In a major validation for Sony and Marvel, “Spider-Man: Into the Spider-Verse” has won the Academy Award for animated feature for Bob Persichetti, Peter Ramsey, Rodney Rothman, Phil Lord and Christopher Miller.
While accepting the award, Lord celebrated what the representation in the movie meant for many. “When we hear that somebody’s kid was watching the movie and turned to them and said, ‘He looks like me,’ or ‘They speak Spanish like us,’ we feel like we already won.”
Sunday’s win capped a strong awards season run for the film, which won the top animated film honor at the Annies, Golden Globes, BAFTA and Producers Guild Awards. It’s one of the biggest awards to date for a title based on Marvel characters, along with “Big Hero 6,” which also won the animated feature trophy in 2015.
“Spider-Man: Into the Spider-Verse” centers on 13-year-old Brooklynite Miles Morales, who becomes one of many Spider-Men, is rated PG and marketed toward families. Shameik Moore voiced Morales as an admirer of Spider-Man. The movie was specifically created to have a unique look that combined computer animation with traditional hand-drawn techniques.
“Spider-Man: Into the Spider-Verse,” which carries a $90 million budget, was an unexpected box office success and wound up grossing nearly $360 million worldwide. The film was directed by Persichetti, Ramsey and Rothman from a screenplay by Lord and Rothman and a story by Lord. Miller and Lord produced along with Avi Arad, Amy Pascal and Christina Steinberg.
Ramsey became the first African-American director to win an Oscar in the category.
Critics were dazzled. Peter Debruge said in his review for Variety: “The brilliance of Sony’s snappy new animated “Spider-Man: Into the Spider-Verse” shows itself in the project’s uncanny ability to simultaneously reset and expand all that has come before, creating an inclusive world where pretty much anybody can be the superhero … even you!”

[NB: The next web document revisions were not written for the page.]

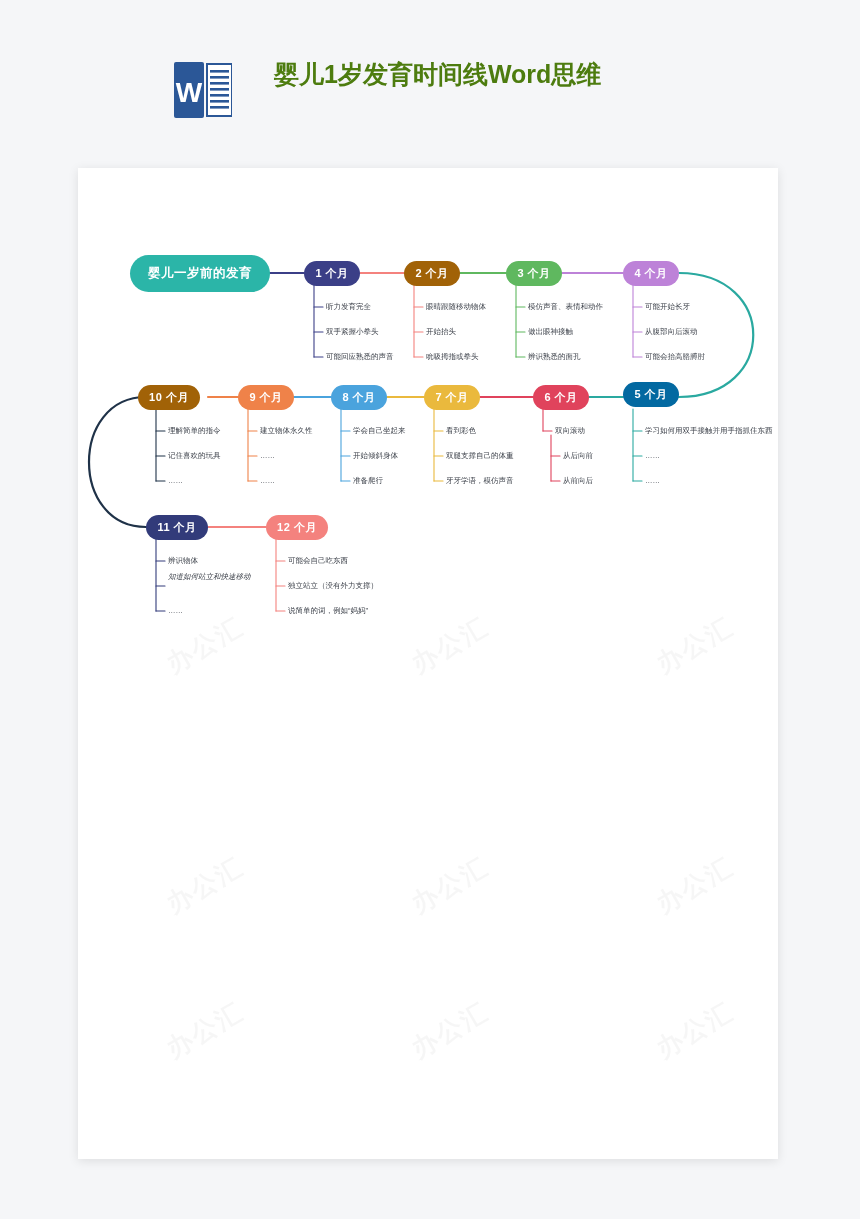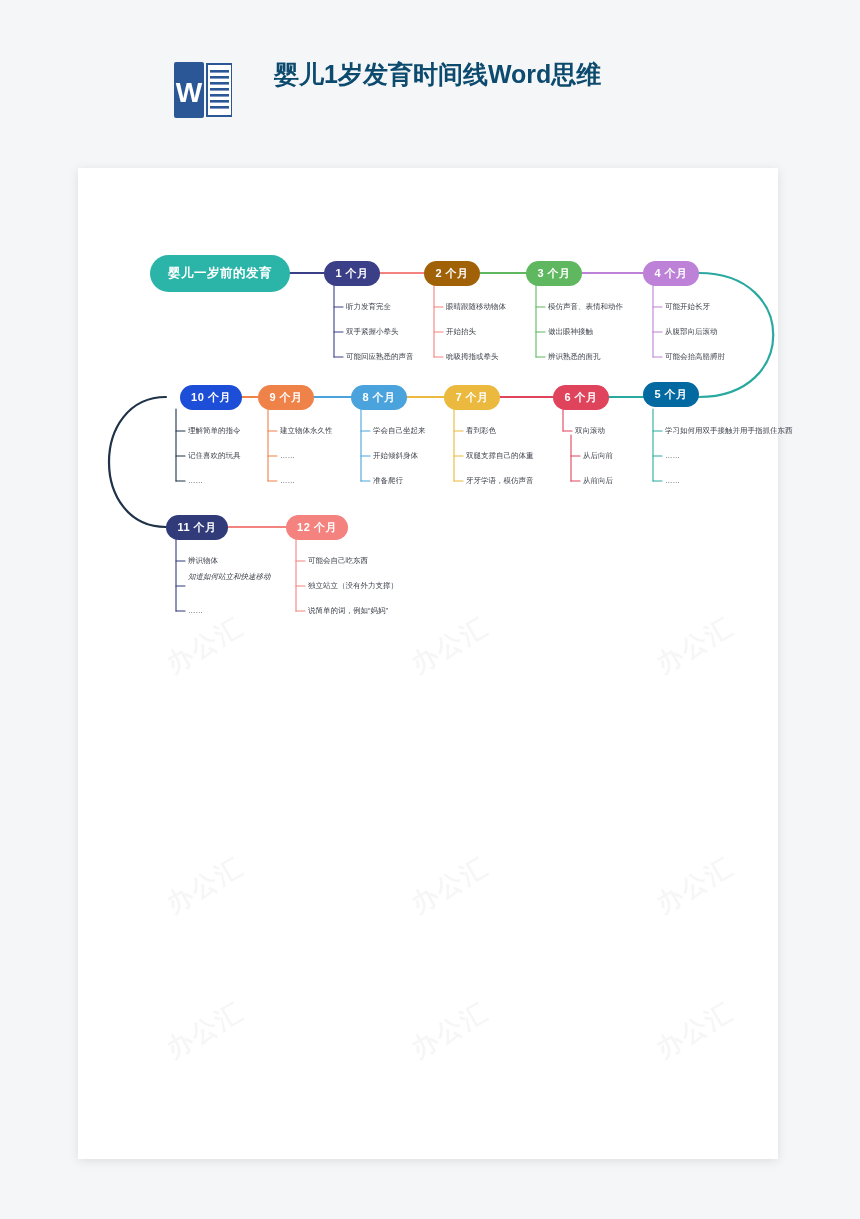"婴儿1岁发育时间线Word思维" #doc-title { color: #0c4a6e -> #4d7c0f }
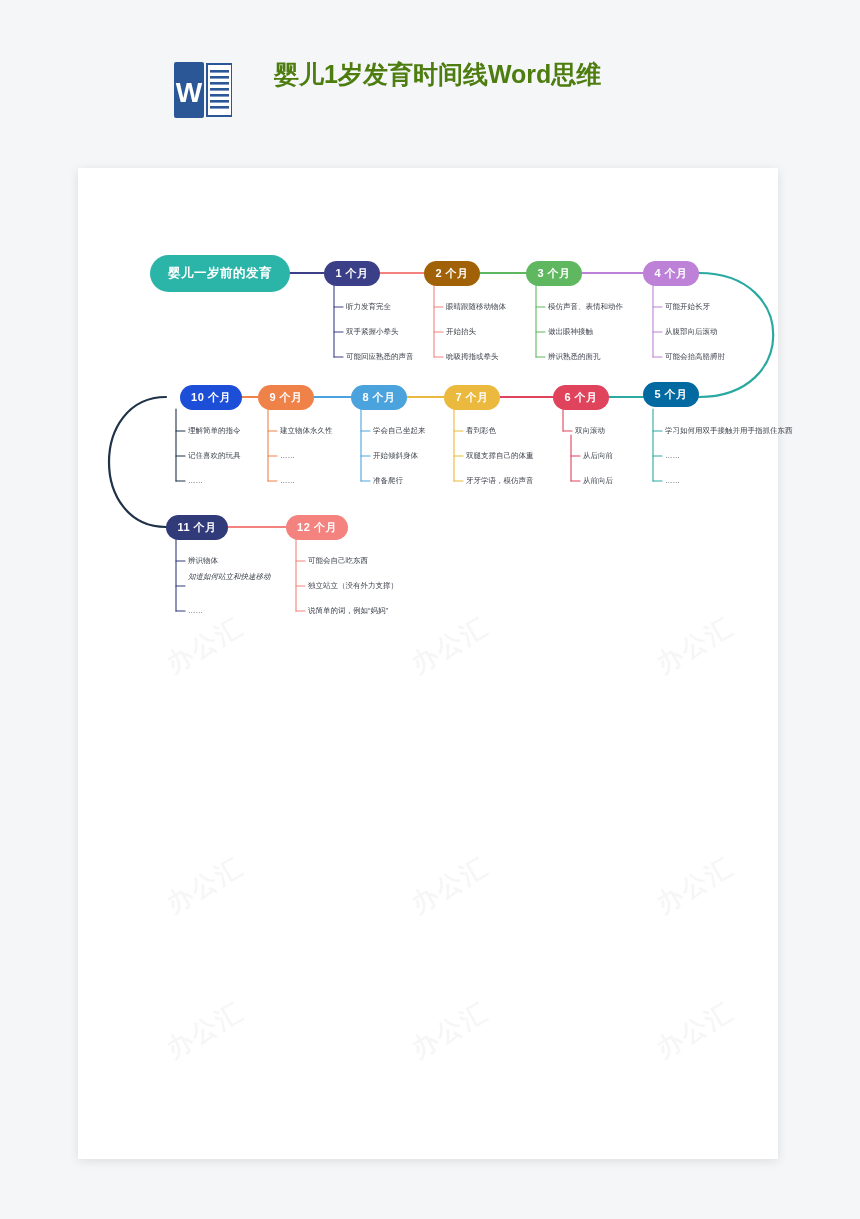"婴儿一岁前的发育" #mindmap { margin-left: 20px -> none }
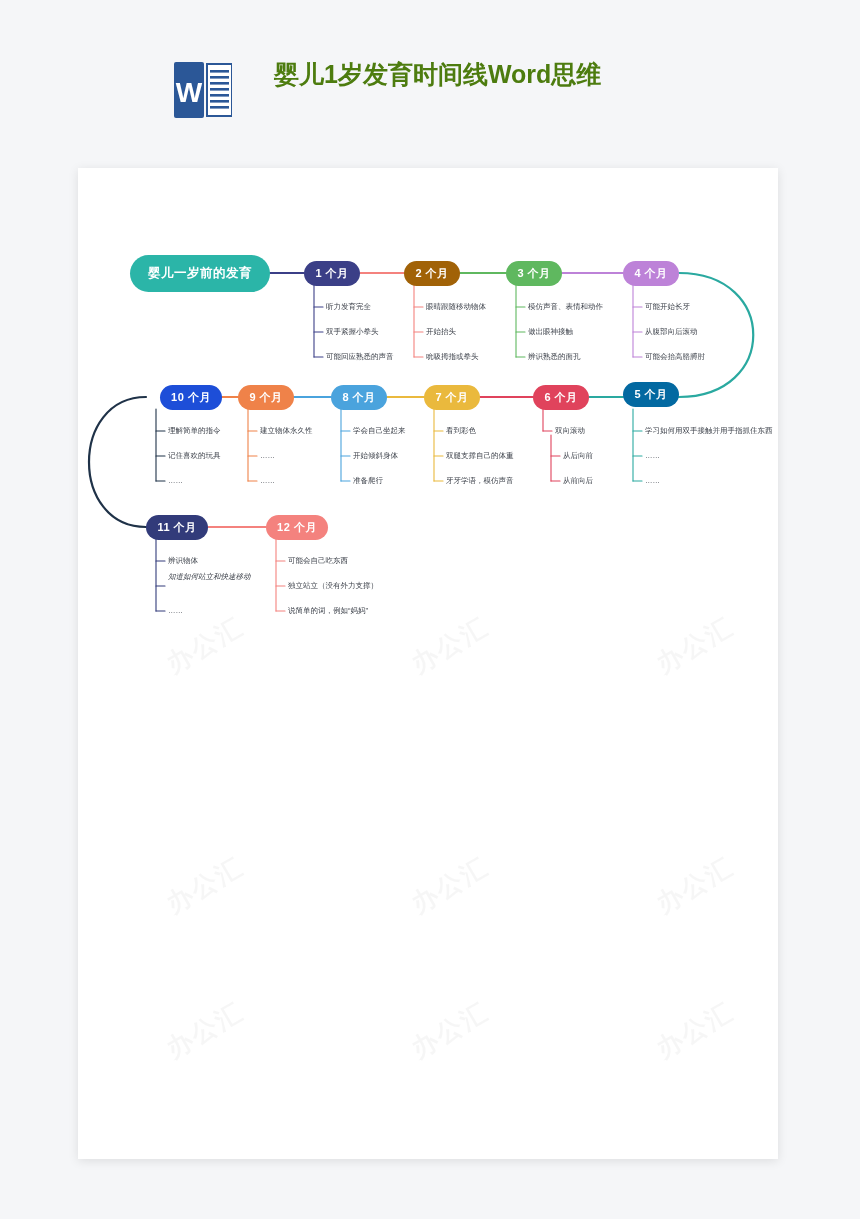"10 个月" div.pill { background: #1d4ed8 -> #a16207; left: 82px -> 60px }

“Spider-Man: Into the Spider-Verse” topped a pair of Disney titles — “Incredibles 2” and “Ralph Breaks the Internet” — along with Wes Anderson’s “Isle of Dogs” and Japanese adventure “Mirai.” Of the 17 Oscars given out since the category was created in 2001, Disney has won a dozen, including “The Incredibles” in 2005 and the last six: “Brave,” “Frozen,” “Big Hero 6,” “Inside Out,” “Zootopia,” and “Coco.”
“Spider-Man: Into the Spider-Verse” was only the second Sony Pictures Animation film ever nominated for an Oscar after 2007’s “Surf’s Up.”
As for Marvel movies getting Oscars, there has only been one prior to this year: 2005’s “Spider-Man 2,” which won for Best Visual Effects for John Dykstra, Scott Stokdyk, Anthony LaMolinara and John Frazier by topping “Harry Potter and the Prisoner of Azkaban” and “I, Robot.”
Marvel is up for eight other Academy Awards this year. Marvel’s “Avengers: Infinity War” is nominated in best visual effects and its “Black Panther” is up for seven Oscars, including Best Picture, costume design, production design, original score, original song, sound mixing and sound editing. It won for costume design for Ruth E. Carter, production design for Hannah Beachler and original score for Ludwig Goransson.
Tom Rothman, chairman of Sony’s Motion Picture Group, said in a note to employees, “‘Spider-Man: Into the Spider-Verse’ became one of the few non-Disney films to win the Best Animated Feature Oscar in the history of that award. It’s sweet indeed to see the Academy honor originality, diversity, and revolutionary animated craftsmanship. And it recognizes SPA and Imageworks’ rightful place among the first rank of animation studios, under the leadership of Kristine Belson and Randy Lake, respectively.”